Plaintiff asserts (1) that the BCNR often misconstrued facts, made conclusory and unsupportable findings, and used only self-serving facts in the record while neglecting to explain those supporting plaintiff; (2) that the weight of the evidence demonstrates that plaintiff suffered from migraines and that he suffered at least one prostrating attack per month; (3) that procedural mistakes by the agency rendered its decision arbitrary and capricious; and (4) that the Board’s ruling establishes that the Government acted in bad faith.

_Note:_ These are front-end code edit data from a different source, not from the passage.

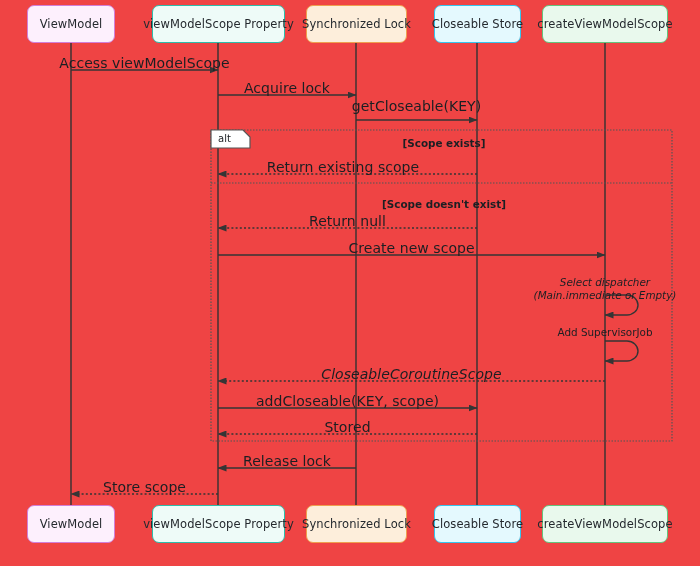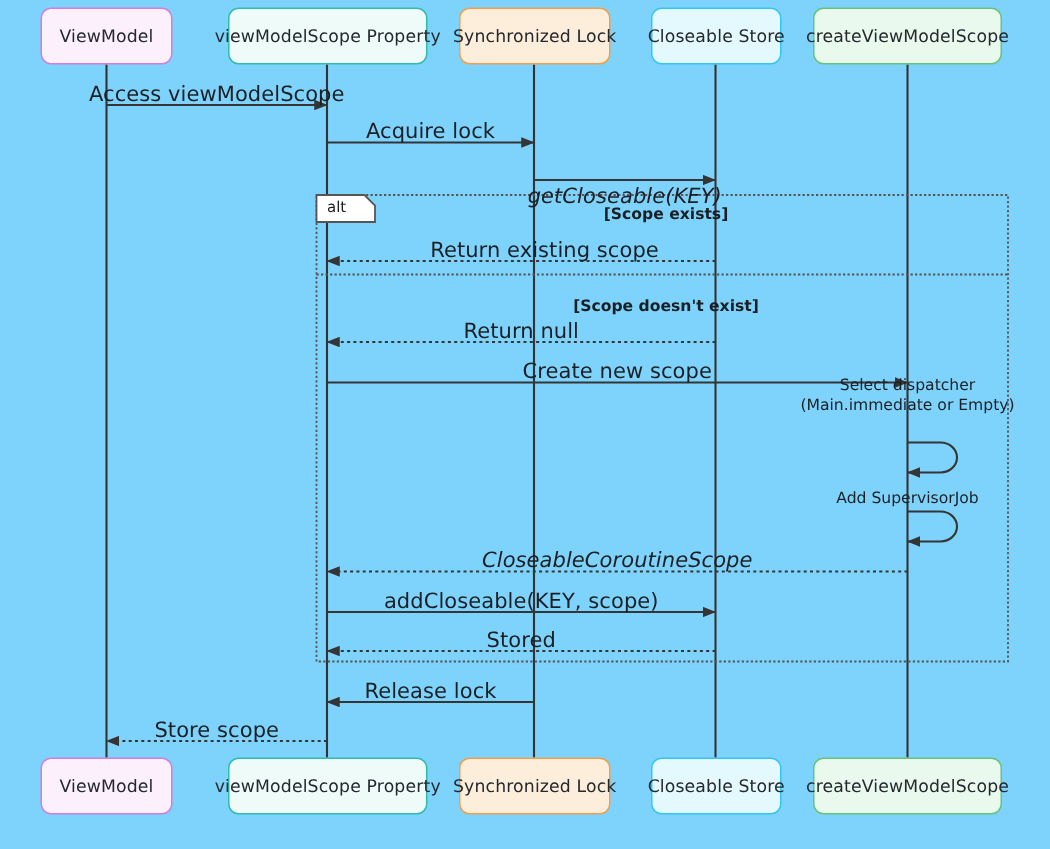--- a/index.html
+++ b/index.html
@@ -15,7 +15,7 @@
     position: relative;
     width: 700px;
     height: 566px;
-    background: #7dd3fc;
+    background: #ef4444;
     overflow: hidden;
   }
   #svg-layer {

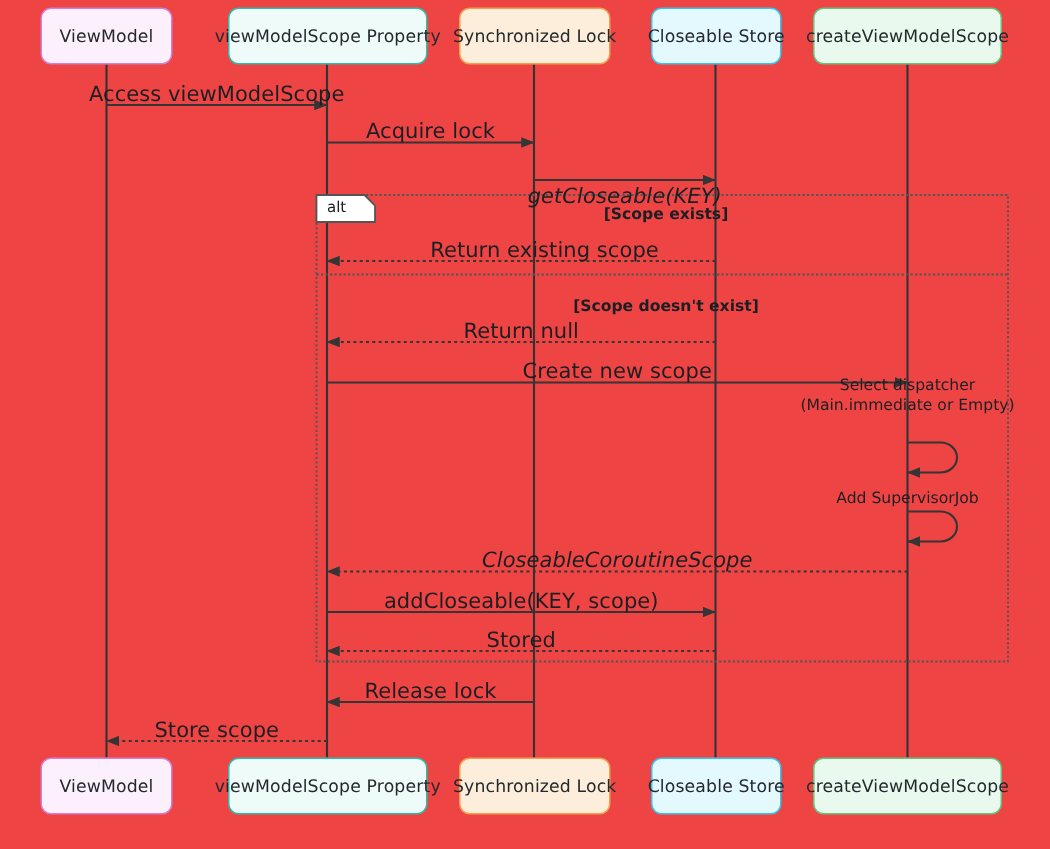--- a/index.html
+++ b/index.html
@@ -164,7 +164,7 @@
       <div class="cond-label" style="left: 444px; top: 198px;">[Scope doesn't exist]</div>
       <div class="msg-label" style="left: 144.5px; top: 55px;">Access viewModelScope</div>
       <div class="msg-label" style="left: 287px; top: 80px;">Acquire lock</div>
-      <div class="msg-label" style="left: 416.5px; top: 123px; font-style: italic;">getCloseable(KEY)</div>
+      <div class="msg-label" style="left: 416.5px; top: 98px;">getCloseable(KEY)</div>
       <div class="msg-label" style="left: 357px; top: 159px; padding-left: 12px;">Return existing scope</div>
       <div class="msg-label" style="left: 347.5px; top: 213px;">Return null</div>
       <div class="msg-label" style="left: 411.5px; top: 240px;">Create new scope</div>

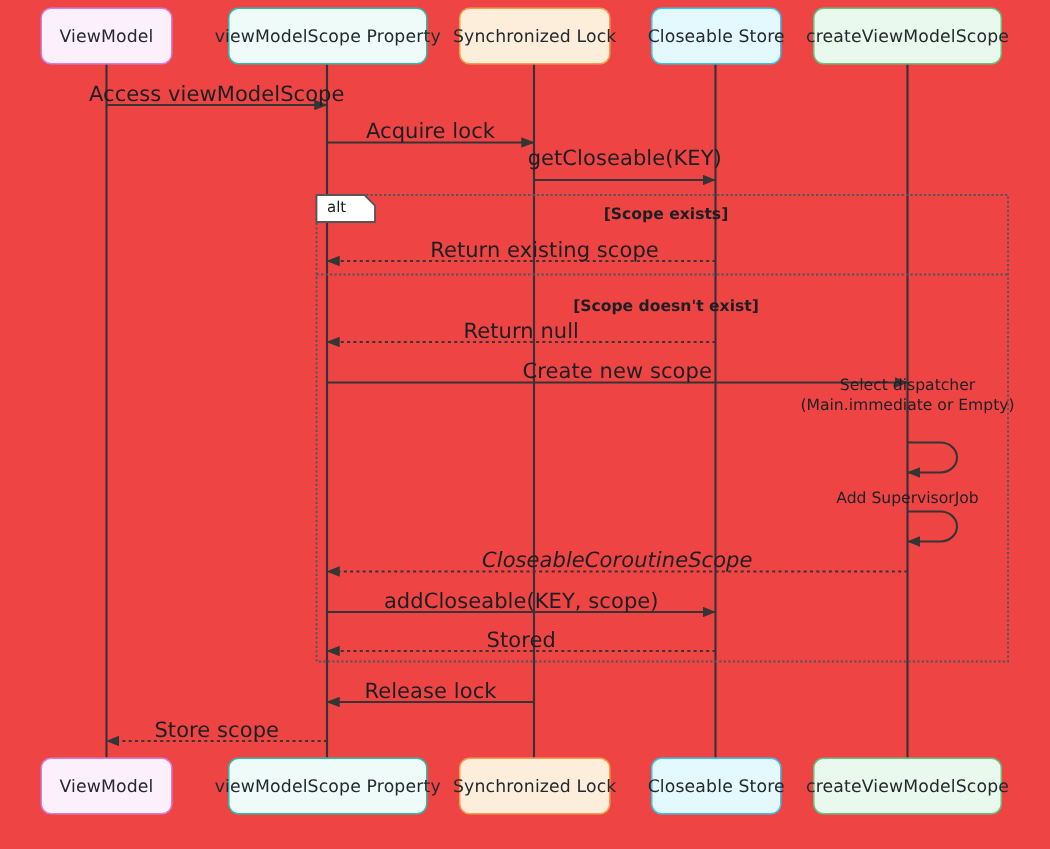--- a/index.html
+++ b/index.html
@@ -165,7 +165,7 @@
       <div class="msg-label" style="left: 144.5px; top: 55px;">Access viewModelScope</div>
       <div class="msg-label" style="left: 287px; top: 80px;">Acquire lock</div>
       <div class="msg-label" style="left: 416.5px; top: 98px;">getCloseable(KEY)</div>
-      <div class="msg-label" style="left: 357px; top: 159px; padding-left: 12px;">Return existing scope</div>
+      <div class="msg-label" style="left: 337px; top: 159px; padding-left: 12px;">Return existing scope</div>
       <div class="msg-label" style="left: 347.5px; top: 213px;">Return null</div>
       <div class="msg-label" style="left: 411.5px; top: 240px;">Create new scope</div>
       <div class="msg-label" style="left: 411.5px; top: 366px; font-style: italic;">CloseableCoroutineScope</div>

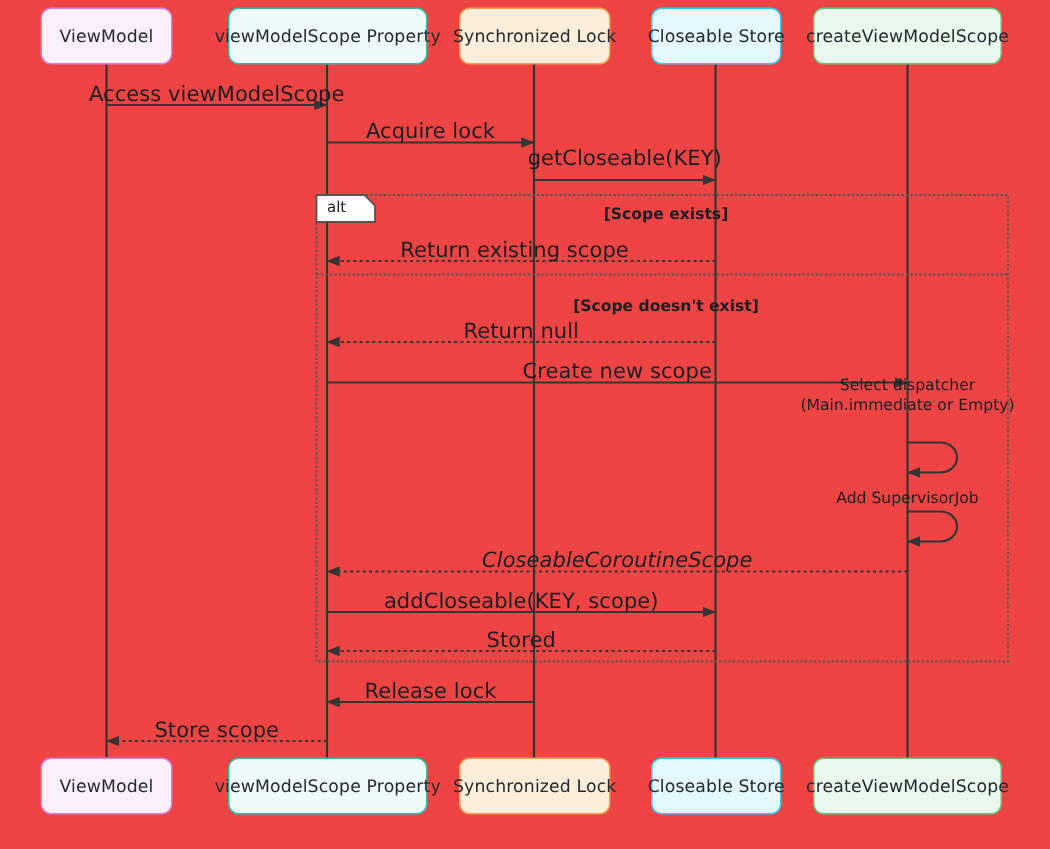--- a/index.html
+++ b/index.html
@@ -173,7 +173,7 @@
       <div class="msg-label" style="left: 347.5px; top: 419px;">Stored</div>
       <div class="msg-label" style="left: 287px; top: 453px;">Release lock</div>
       <div class="msg-label" style="left: 144.5px; top: 479px;">Store scope</div>
-      <div class="loop-label" style="left: 605px; top: 251px;">Select dispatcher<br>(Main.immediate or Empty)</div>
+      <div class="loop-label" style="left: 605px; top: 276px; font-style: italic;">Select dispatcher<br>(Main.immediate or Empty)</div>
       <div class="loop-label" style="left: 605px; top: 326px; text-align: center;">Add SupervisorJob</div>
     </div>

The Government maintains that we must uphold the BCNR’s decision. It argues that the Board considered all issues on remand as directed by this court, reviewed the supplemental materials provided to it, and correctly determined that no new evidence justified increasing Mr. Van Cleave’s disability. The Government contends that it did not commit prejudicial error or injustice, and that the Board based its conclusions upon substantial evidence in the record and applied the appropriate regulations. Defendant refutes allegations that the Government acted in bad faith.

Legal Standards

Rule 56.1(a) governs motions for judgment on an administrative record developed before an agency. See Banknote Corp. of Am,., Inc. v. United States, 365 F.3d 1345, 1352 (Fed. Cir.2004). Our review of the Government’s actions in military pay cases “is normally limited to the administrative record developed before the military board.” Bateson v. United States, 48 Fed.Cl. 162, 164 (2000). We do not review decisions involving correction to military records de novo. See Patterson v. United States 44 Fed.Cl. 468, 471 (1999). Generally, we afford the agency decision substantial deference. Pope, 16 Cl.Ct. at 641. “[R]eview of the administrative decision is limited to determining whether the ... action was arbitrary, capricious, or in bad faith, or unsupported by substantial evidence, or contrary to law ____” Heisig v. United States, 719 F.2d 1153, 1156 (Fed.Cir. 1983) (citations omitted).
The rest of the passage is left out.